Economia
Tassare gli extraprofitti? Non è certo una bestemmia
Redazione
Le tasse, lo ripetiamo anche se a qualcuno sfugge, sono un modo, sebbene ''doloroso'', per mandare avanti un Paese e quindi tutti debbono accettarle sapendo di contribuite al bene comune. C'è chi non lo fa, in modo illecito (gli evasori, tanto per capirci) ; c'é chi si dice inorridito anche solo dal fatto di esserne il destinatario e comunque, alla fine, paga. Per questo, dal punto di vista di chi per mestiere giudica gli altri, senza accettare critiche (parliamo dei giornalisti), è stato interessante assistere al duro confronto tra chi voleva tassare i profitti esorbitanti delle banche, chiedendo loro di partecipare allo sforzo del Paese, e chi, invece, considera questa ipotesi una bestemmia.
Tassare gli extraprofitti? Non è certo una bestemmia
Alla fine, ieri sera, in Consiglio dei ministri è stato deciso che banche e assicurazioni (almeno le più grandi) devono essere accanto al Paese (lo stesso che ha consentito loro di incamerare profitti spropositati, vista la situazione italiana) e dovranno contribuire con tre miliardi e 500 milioni di euro, da indirizzare verso settori in costante sofferenza, come la Sanità, che sta toccando uno dei punti più bassi della sua storia, in termini di servizi e di riconoscimento dei suoi operatori.
Una soluzione di quelle che potrebbero essere definite tartufesche, perché, dietro l'etichetta di ''accordo'', si nasconde un contributo che è stato ''caldamente'' sollecitato al sistema bancario e a quello assicurativo.
Un controsenso, potrebbe commentare qualcuno, considerato che viviamo in un Paese in cui l'imprenditoria è a dire poco ampiamente tutelata dall'impronta liberista del sistema Italia.

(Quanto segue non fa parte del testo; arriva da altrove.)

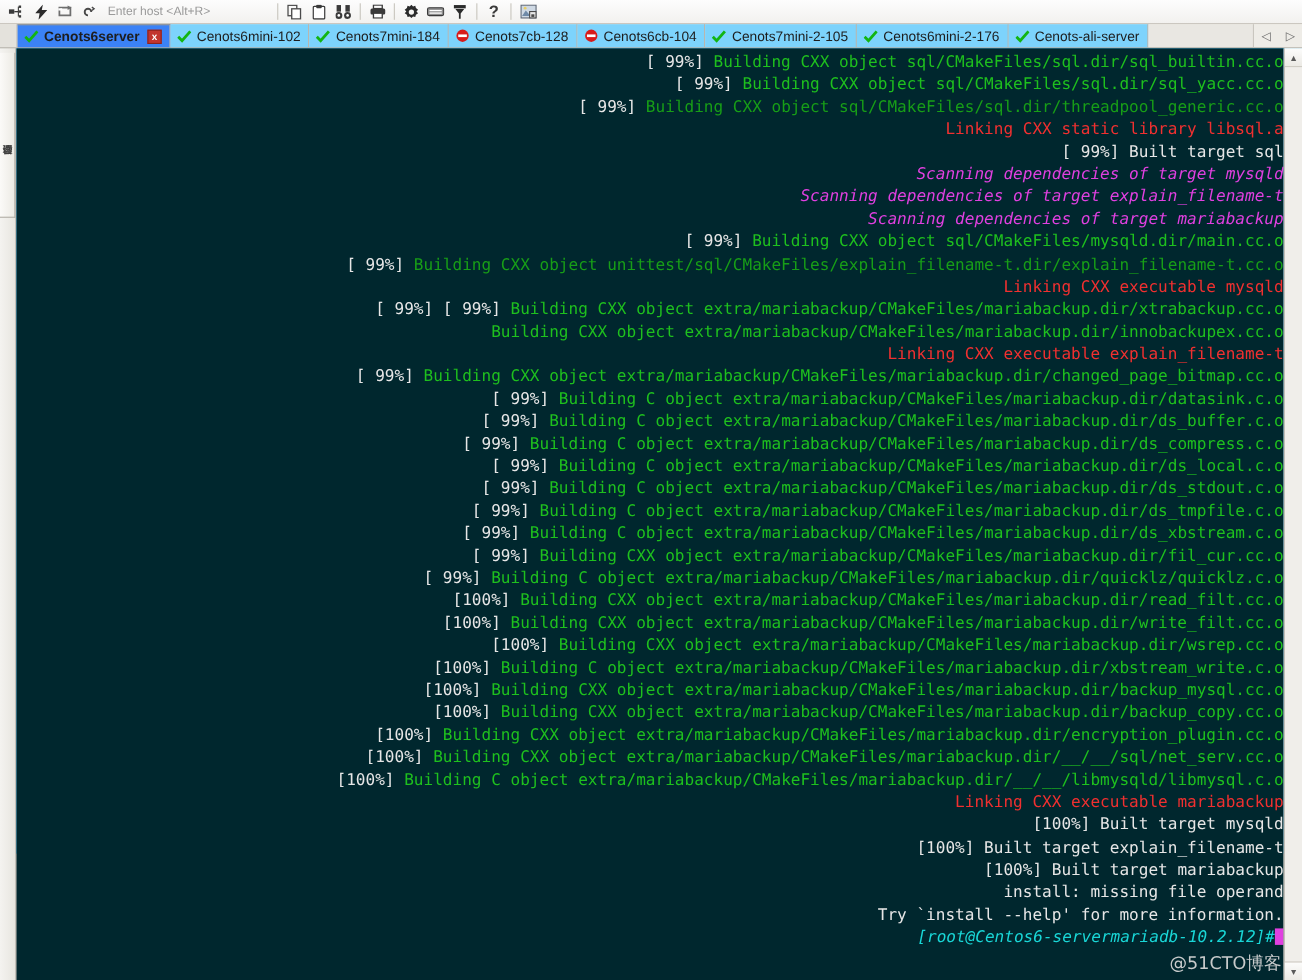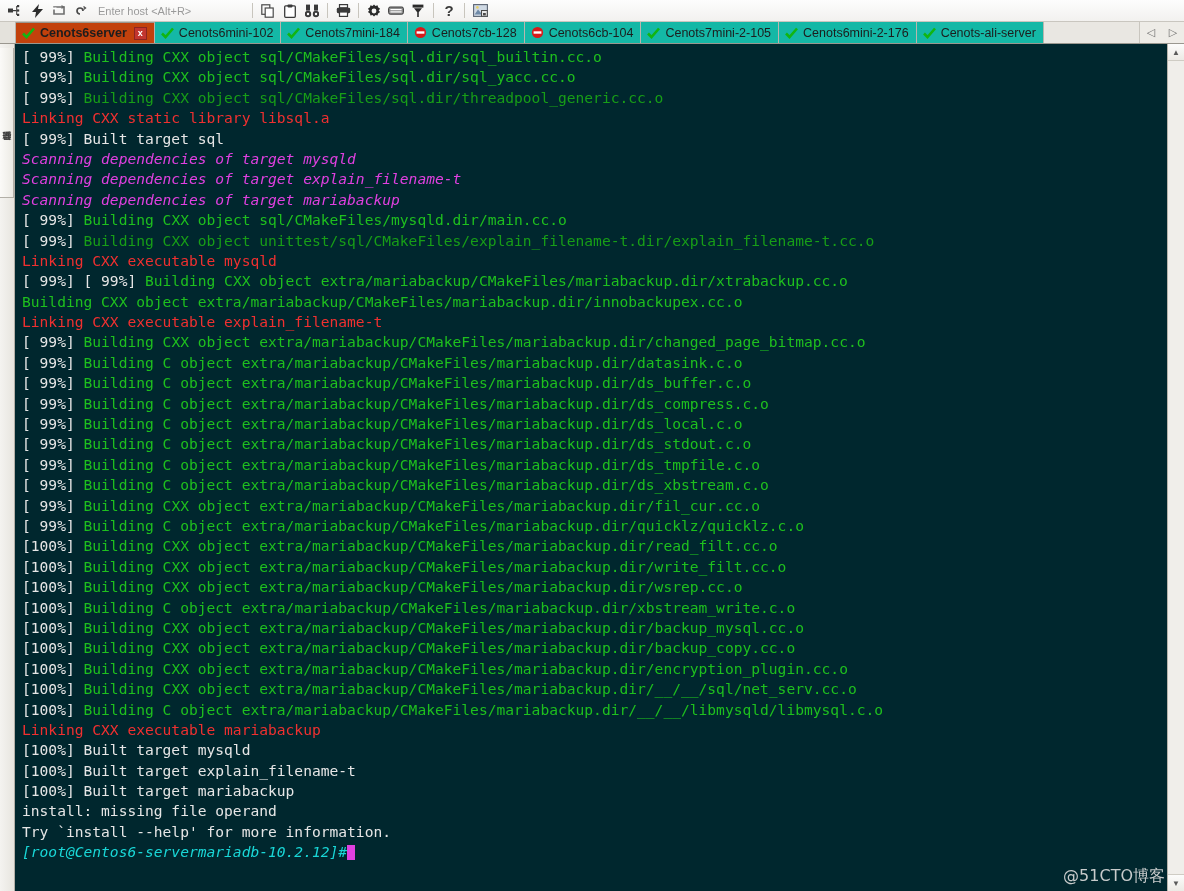--- a/index.html
+++ b/index.html
@@ -60,7 +60,7 @@
     cursor: default;
   }
   .tab.active {
-    background: #c2410c;
+    background: #3b82f6;
     font-weight: bold;
     border-top: 1px solid #9a978f;
   }

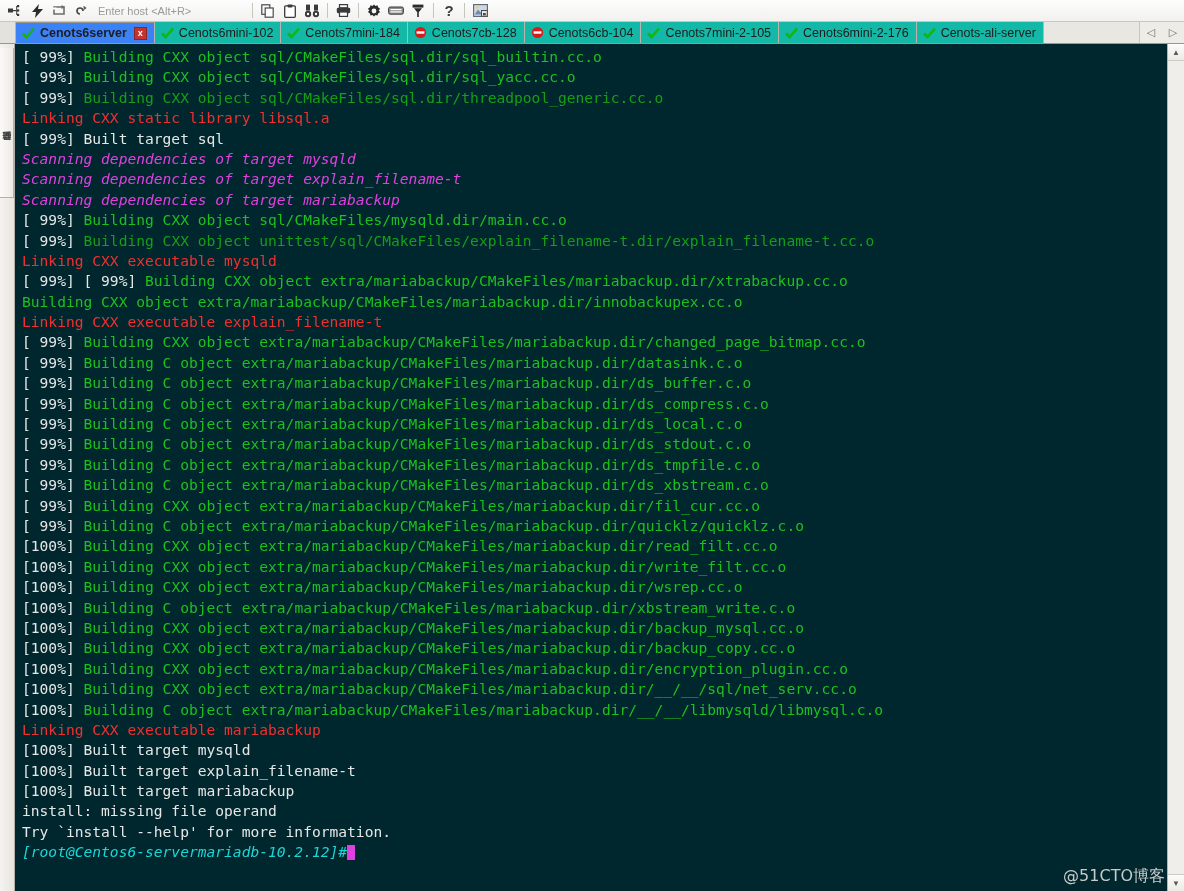--- a/index.html
+++ b/index.html
@@ -55,7 +55,7 @@
     padding: 0 7px 0 6px;
     font-size: 12.5px; color: #1d1d1d;
     border-right: 1px solid #b9b6ae;
-    background: #14b8a6;
+    background: #7dd3fc;
     white-space: nowrap;
     cursor: default;
   }

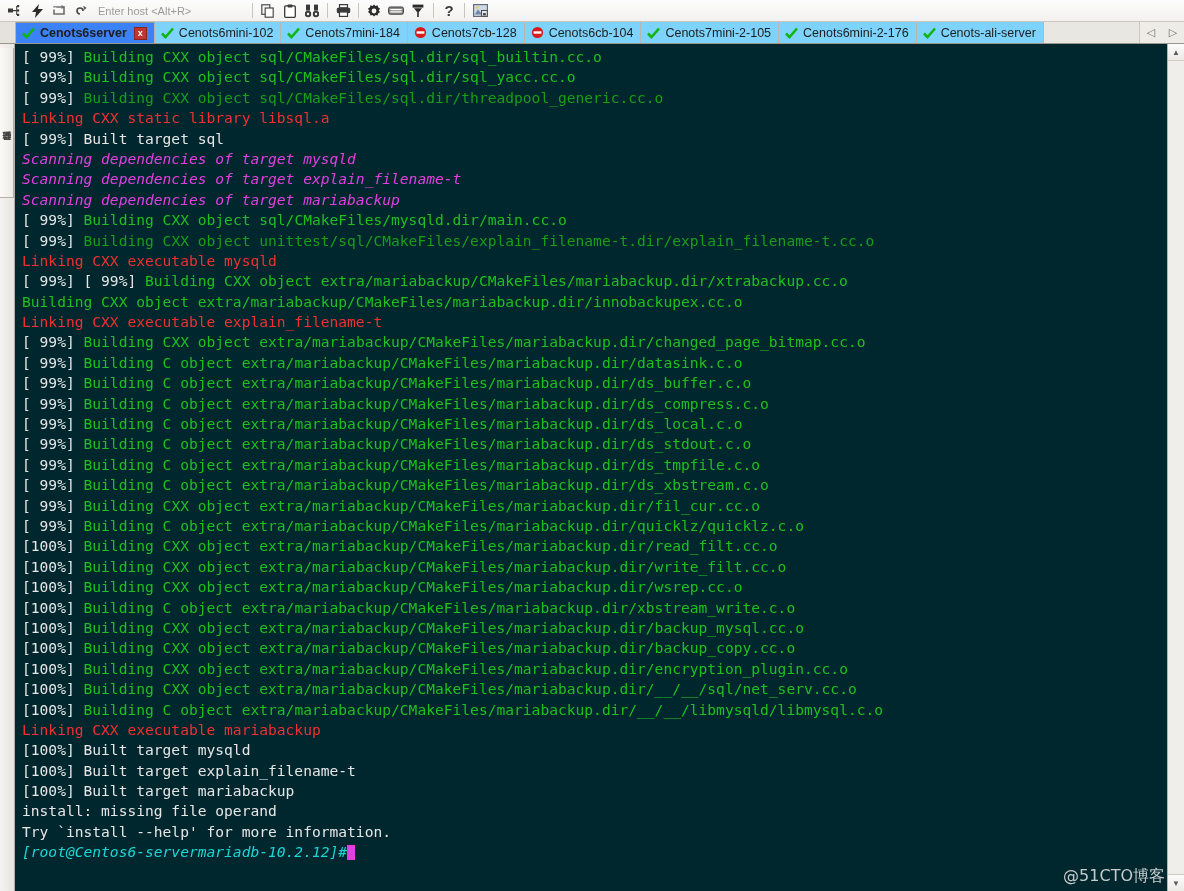--- a/index.html
+++ b/index.html
@@ -106,6 +106,7 @@
     position: absolute; left: 15px; top: 44px;
     width: 1169px; height: 732px;
     background: #0ea5e9;
+    text-align: right;
   }
   #term {
     position: absolute; left: 0; top: 0;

Ma se il ''sistema'' appena accennato ti consente di ingrassare le tue casse, in virtù di meccanismi che certo non aiutano il cittadino-cliente-pagatore, quando ti si chiede di restituire (si fa per dire) parte dei guadagni non puoi sostenere che di extraprofitti le banche non ce ne hanno, pagando un euro sull'altro quel che il sistema fiscale prevede.
Perché, verrebbe da rispondere, anche se la tassazione è progressiva (più guadagni o sei ricco, più paghi) , quando gli incassi lievitano in modo abnorme e tu non ne tieni conto, magari abbassando tariffe o costi dei servizi, il Paese - inteso come potere politico - può chiederti ''qualcosa''. Si dirà che i 3,5 miliardi di euro sono una somma enorme. Certo, questo in termini assoluti. Se, però, si avesse voglia e tempo di vedere quanto certificato dai bilanci delle nostre banche (come quelli di molti altri Paesi, d'altra parte) ci si accorgerebbe che quel contributo, oltre a qualche arrabbiatura, certo non getta sul lastrico nessuno.
Viste queste premesse, che in CdM sia stato annunciato un accordo è un fatto positivo, essendo insito nella definizione che tra le parti ci sia perfetta consonanza tra le parti, nel caso particolare governo e Abi, sull'anticipo delle Dta (le imposte differite attive) e sugli incrementi patrimoniali.
Ma il contributo di 3,5 miliardi, in due anni, è congruo rispetto ai profitti?
Decidete voi: nel 2022 e nel 2023 le banche hanno registrato profitti per 66 miliardi di euro. E lo scorso anno, in particolare, ha detto Matteo Salvini, ''Visti i guadagni da 40 miliardi del solo 2023 mi aspetto contributi importanti''.